Monday, 10 December 2012

Mad Men, Dog Days and Dum-Dums

My latest contribution to the South China Morning Post's 'Rewind' column, which looks back at a movie, book and album that share a common thread ... this week's theme was 'days', and the obvious suspect for film was Dog Day Afternoon.

On a sagging shelf in my dad’s dark and mysterious study, past the fraying macramé, the Ludlums, yoga manuals and The Joy of Sex, perched the tattered twin piles of his MAD magazines.

My dad favoured reading them on the porcelain throne, and so like father, like son. I’d grab a handful of dog-eared issues from the bottom of the pile and slope off to the loo, settling in to read my favourites, Dave Berg’s ‘The Lighter Side Of’’, ‘Spy vs Spy’, ‘Snappy Answers to Stupid Questions’ and which ever movie was being lampooned by Madison Avenue’s most subversive talents.

This put me in the somewhat post-modern position of having read, often dozens of times, the MAD satires of many classic 70s films years before I would be allowed to watch them or be fully capable of understanding them.

Of all these warped masterpieces, one stands out: ‘Dum-Dum Afternoon’. I would pour over its pages, troubled and fascinated by these weird, wise-cracking, self-aware bank robbers, the cross-hatched exaggerations of Al Pacino and Jon Cazale – especially Cazale - and the seething cesspit of a city they inhabited.

When I finally saw Dog Day Afternoon for the first time, some time in the 80s, Cazale’s pale, stricken visage as Sal, the dim-witted accomplice of real life bank robber John Wojtowicz, played by Al Pacino, had already been cemented in my brain as the archetypal scary, wild-eyed weirdo.

Wojtowicz and his friend Sal hold up a Chase Manhattan branch in Brooklyn in August 1972, bungle things badly, and in the hostage drama that ensues, New York becomes transfixed when it is revealed Pacino’s character has a second wife, a pre-op transsexual played by Chris Sarandon (in his first movie role).

Pacino gets the plaudits and pimp-suit, steals the scenes, sweats and screams, but Cazale’s pared-back portrayal of a sad, stupid, murderous loser in over his head and about to get a bullet in the brain is a revelation of a performance.

“There’s just something in that face that takes you into an area … that’s very dark. Personally dark … and … heartbroken,’’ said Sidney Lumet, Dog Day’s director. Cazale is the poster boy for New York in the mid-70s; a slouching, cadaverous angel of death in a broken city beset by blackouts, heat waves, muggers, riots, corrupt cops, gridlock, garbage strikes, race hate and decay.

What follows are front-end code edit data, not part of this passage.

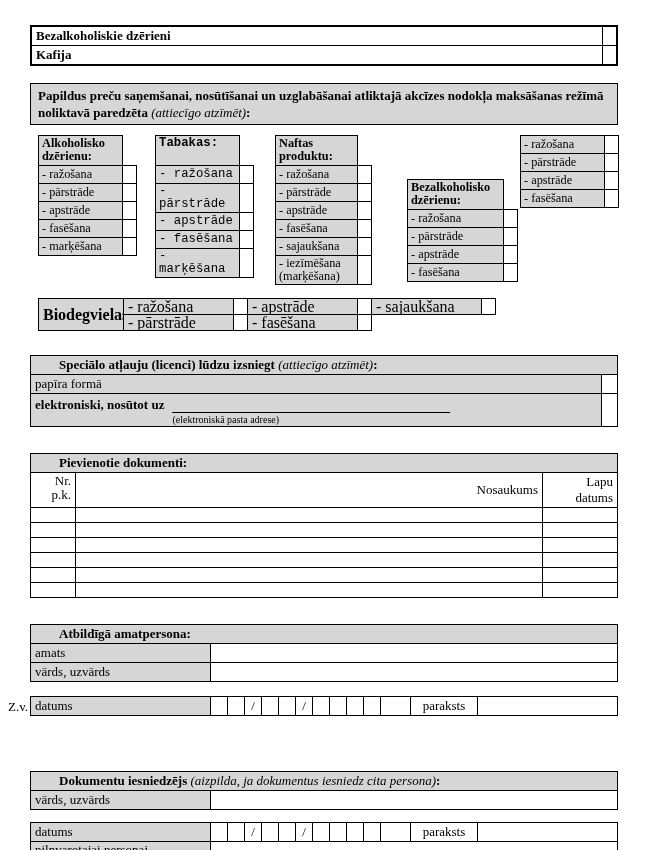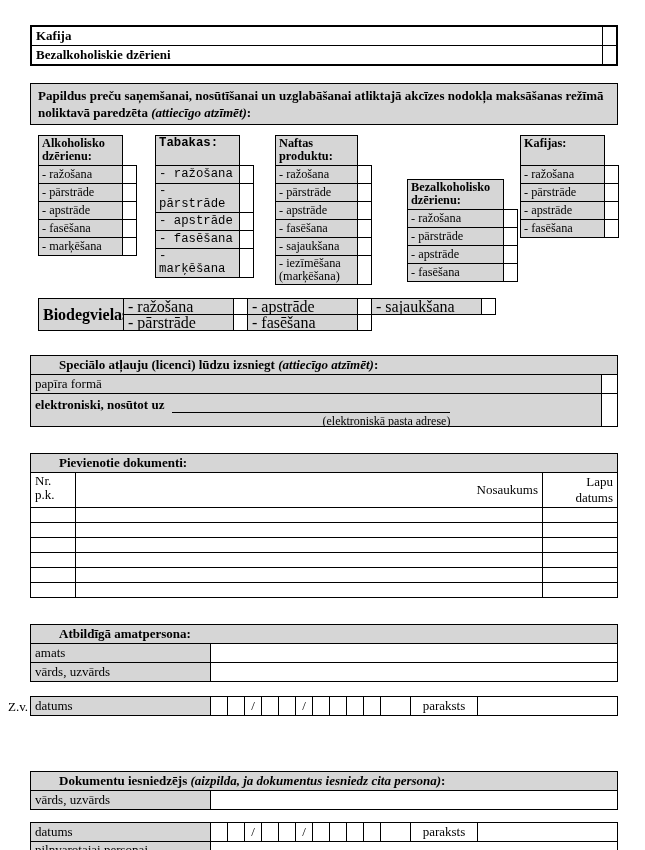--- a/index.html
+++ b/index.html
@@ -72,11 +72,11 @@
         </colgroup>
     <tbody>
           <tr>
+      <td class="bold">Bezalkoholiskie dzērieni</td>
+      <td class="cb"></td>
+    </tr>
+    <tr>
       <td class="bold">Kafija</td>
-      <td class="cb"></td>
-    </tr>
-    <tr>
-      <td class="bold">Bezalkoholiskie dzērieni</td>
       <td class="cb"></td>
     </tr>
   </tbody>

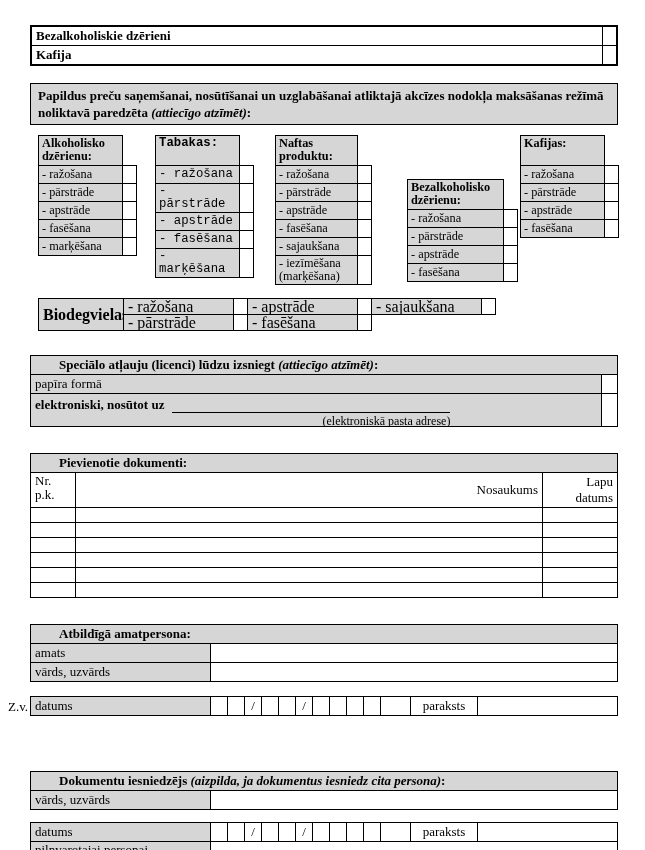--- a/index.html
+++ b/index.html
@@ -12,7 +12,7 @@
   td { border:1px solid #000; padding:1px 4px; height:18px; vertical-align:middle; overflow:hidden; }
   .gy { background:#d6d6d6; }
   .bold { font-weight:bold; }
-  .ital { font-style:italic; font-weight:bold; }
+  .ital { font-style:italic; font-weight:normal; }
   .nb { border:none; }
   .cb { background:#fff; padding:0; }
   .inp { background:#fff; }

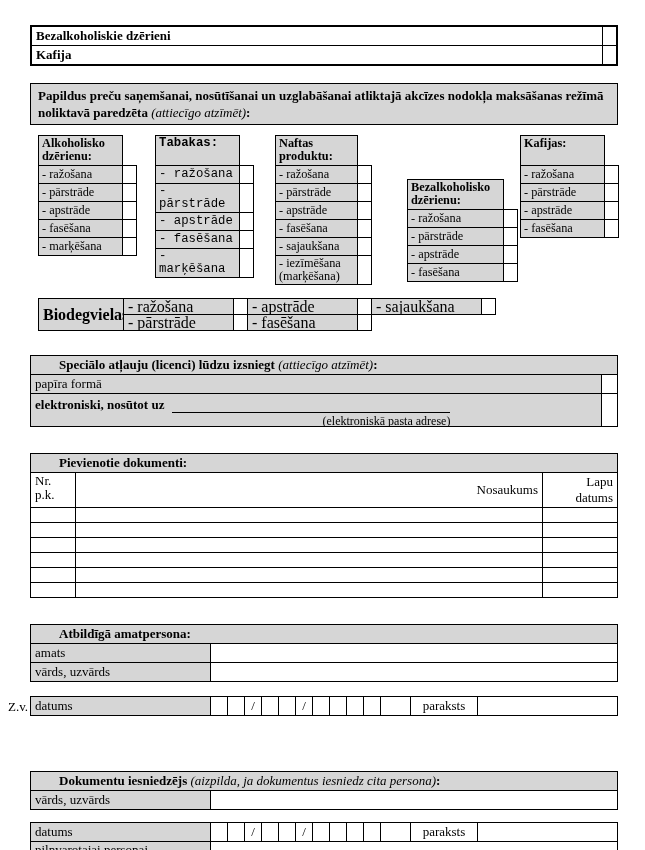--- a/index.html
+++ b/index.html
@@ -227,10 +227,6 @@
             <col style="width:14px">
           </colgroup>
       <tbody>
-            <tr>
-              <td class="ghead gy bold">Kafijas:</td>
-              <td class="nb"></td>
-            </tr>
       <tr>
               <td class="gi gy">- ražošana</td>
               <td class="cb"></td>

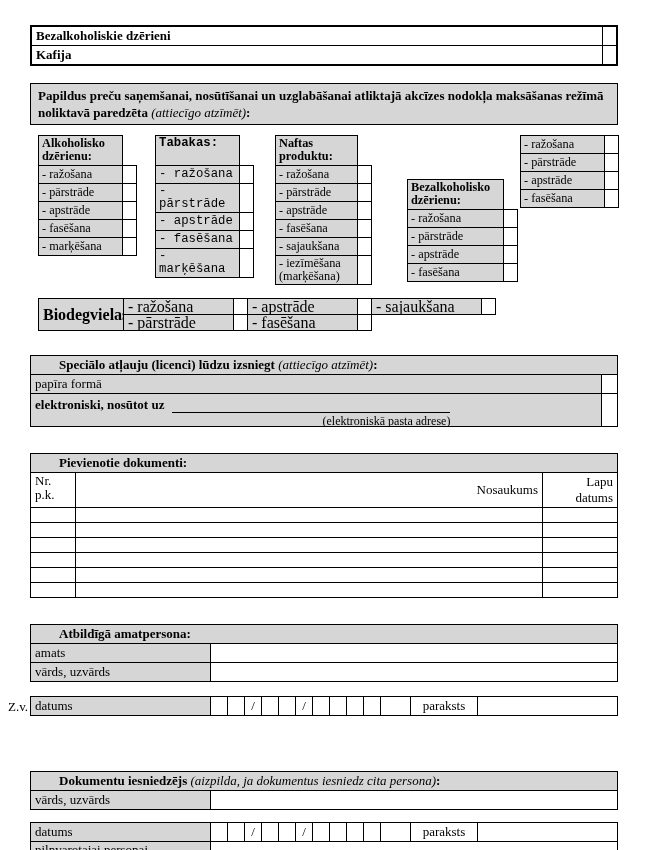--- a/index.html
+++ b/index.html
@@ -36,7 +36,7 @@
   .lelec { height:33px; vertical-align:top; padding-top:3px; }
   .emailline { display:inline-block; width:278px; height:13px; border-bottom:1px solid #000;
                margin-left:8px; position:relative; vertical-align:bottom; }
-  .ehint { position:absolute; top:14px; left:0; right:0; text-align:right; font-size:12px;
+  .ehint { position:absolute; top:14px; left:0; right:0; text-align:left; font-size:10px;
            font-weight:normal; font-style:normal; }
 
   .docs { margin-top:26px; }

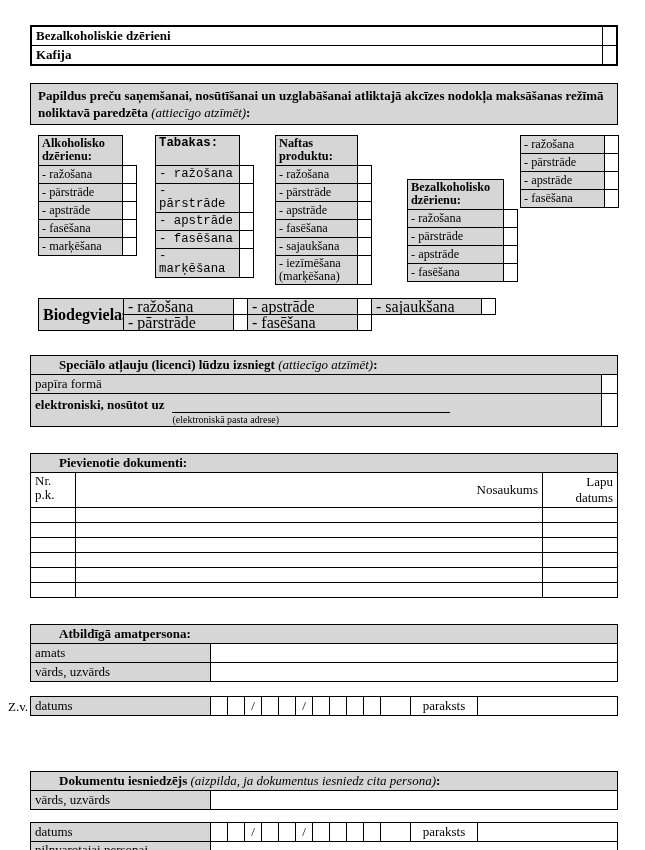--- a/index.html
+++ b/index.html
@@ -41,7 +41,7 @@
 
   .docs { margin-top:26px; }
   .dochead td { height:30px; }
-  .dnr { vertical-align:top; }
+  .dnr { vertical-align:top;text-align:right; }
   .blk { display:block; line-height:14px; }
   .ctr { text-align:right; }
   .dr td { height:15px; }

When Dog Day Afternoon is released in 1975, New York City has just been declared broke and in massive debt. Vietnam is still raging, the Attica prison massacre has just happened, and Richard Nixon is seeking a second term.  (Taxi Driver, the other celluloid avatar of this era, is still a year away from its cinematic release.)

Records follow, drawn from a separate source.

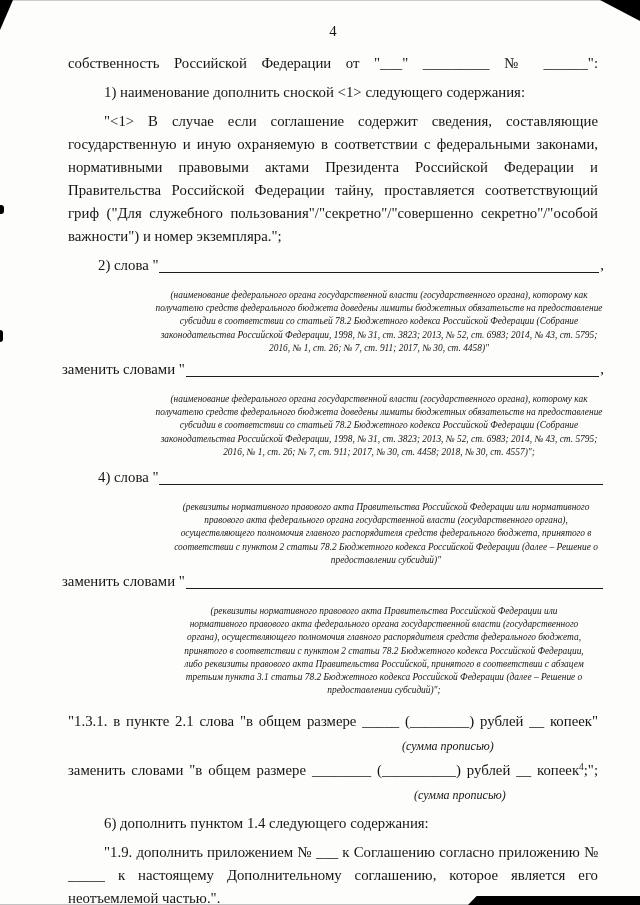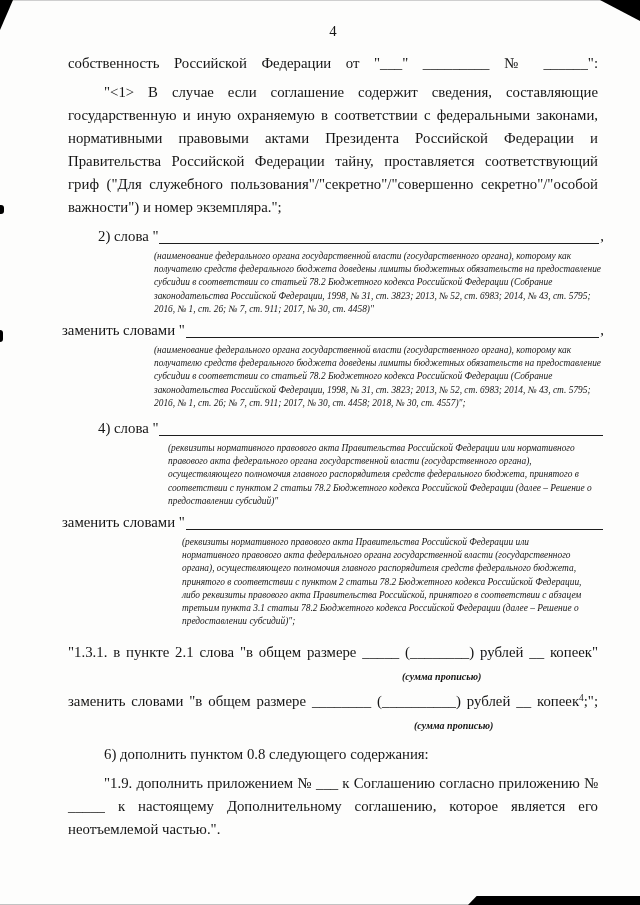--- a/index.html
+++ b/index.html
@@ -108,6 +108,7 @@
 
     <p class="body fj">собственность Российской Федерации от "___" _________ № ______":</p>
 
+    <p class="body ind">1) наименование дополнить сноской &lt;1&gt; следующего содержания:</p>
 
     <p class="body ind">"&lt;1&gt; В случае если соглашение содержит сведения, составляющие государственную и иную охраняемую в соответствии с федеральными законами, нормативными правовыми актами Президента Российской Федерации и Правительства Российской Федерации тайну, проставляется соответствующий гриф ("Для служебного пользования"/"секретно"/"совершенно секретно"/"особой важности") и номер экземпляра.";</p>
 

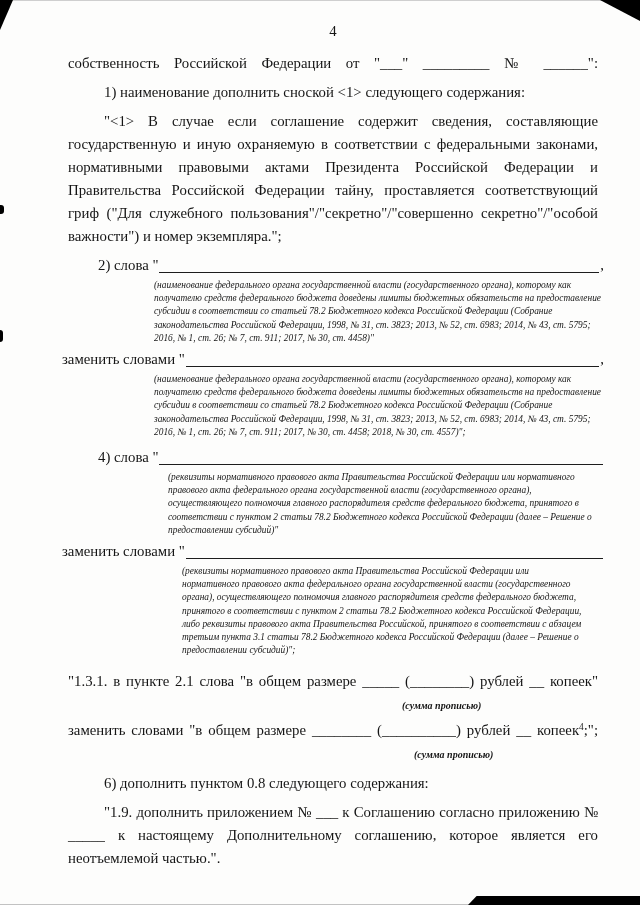--- a/index.html
+++ b/index.html
@@ -58,8 +58,9 @@
   .smallnote {
     font-size: 9.4px;
     font-style: italic;
+    text-align: center;
     line-height: 13.2px;
-    margin: 2px 0 3px 0;
+    margin: 12px 0 3px 0;
   }
   .n1 { margin-left: 92px; }
   .n2 { margin-left: 92px; }

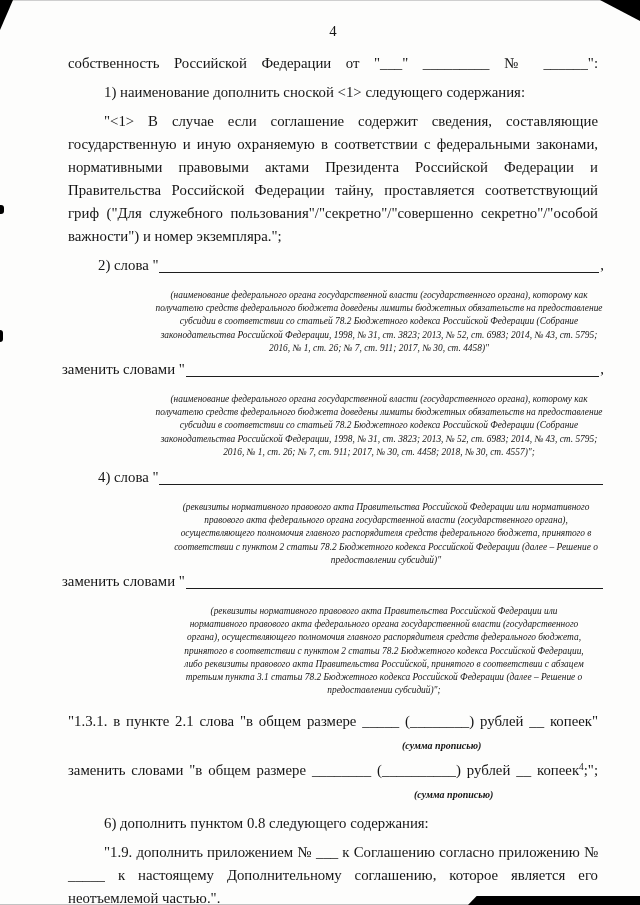--- a/index.html
+++ b/index.html
@@ -68,10 +68,9 @@
   .n4 { margin-left: 120px; margin-right: 18px; }
 
   .sumnote {
-    font-size: 10px;
+    font-size: 12px;
     font-style: italic;
     line-height: 14px;
-    font-weight: bold;
   }
   .s1 { padding-left: 340px; }
   .s2 { padding-left: 352px; }

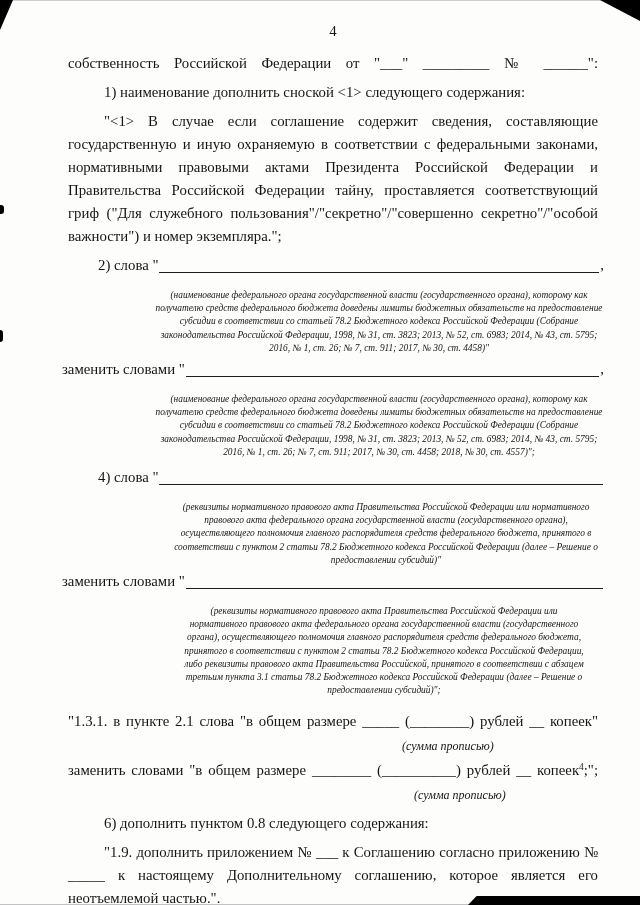--- a/index.html
+++ b/index.html
@@ -158,7 +158,7 @@
 
     <div class="spacer4"></div>
 
-    <p class="body ind">6) дополнить пунктом 0.8 следующего содержания:</p>
+    <p class="body ind">6) дополнить пунктом 1.4 следующего содержания:</p>
 
     <p class="body ind">"1.9. дополнить приложением № ___ к Соглашению согласно приложению № _____ к настоящему Дополнительному соглашению, которое является его неотъемлемой частью.".</p>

It’s an immediate hit, hailed as Sidney Lumet’s career high point, with a fine ensemble cast including Charles Durning, Carol Kane, and Lance Henrikson. Writer Frank Pierson (Cool Hand Luke) receives an Academy Award and a Writers Guild Award for his screenplay.

Cazale would die of cancer at 42 while making The Deer Hunter. Dog Day Afternoon is one of only five films he made, along with The Godfather, The Conversation, and The Godfather Part Two.

Lumet, who died in April 2011, was the embodiment of the bruised Big Apple, the anti-Woody Allen, always ready to shine the spotlight on some new dank corner of rotten Gotham. Pierson, who passed away this July, also kept New York close: his last job was as writer and consulting producer on the much-awarded cable series Mad Men.

Dog Day Afternoon stands as a time capsule of New York at its nadir, and a monument to one of the most creative and exhilarating periods in Hollywood’s history.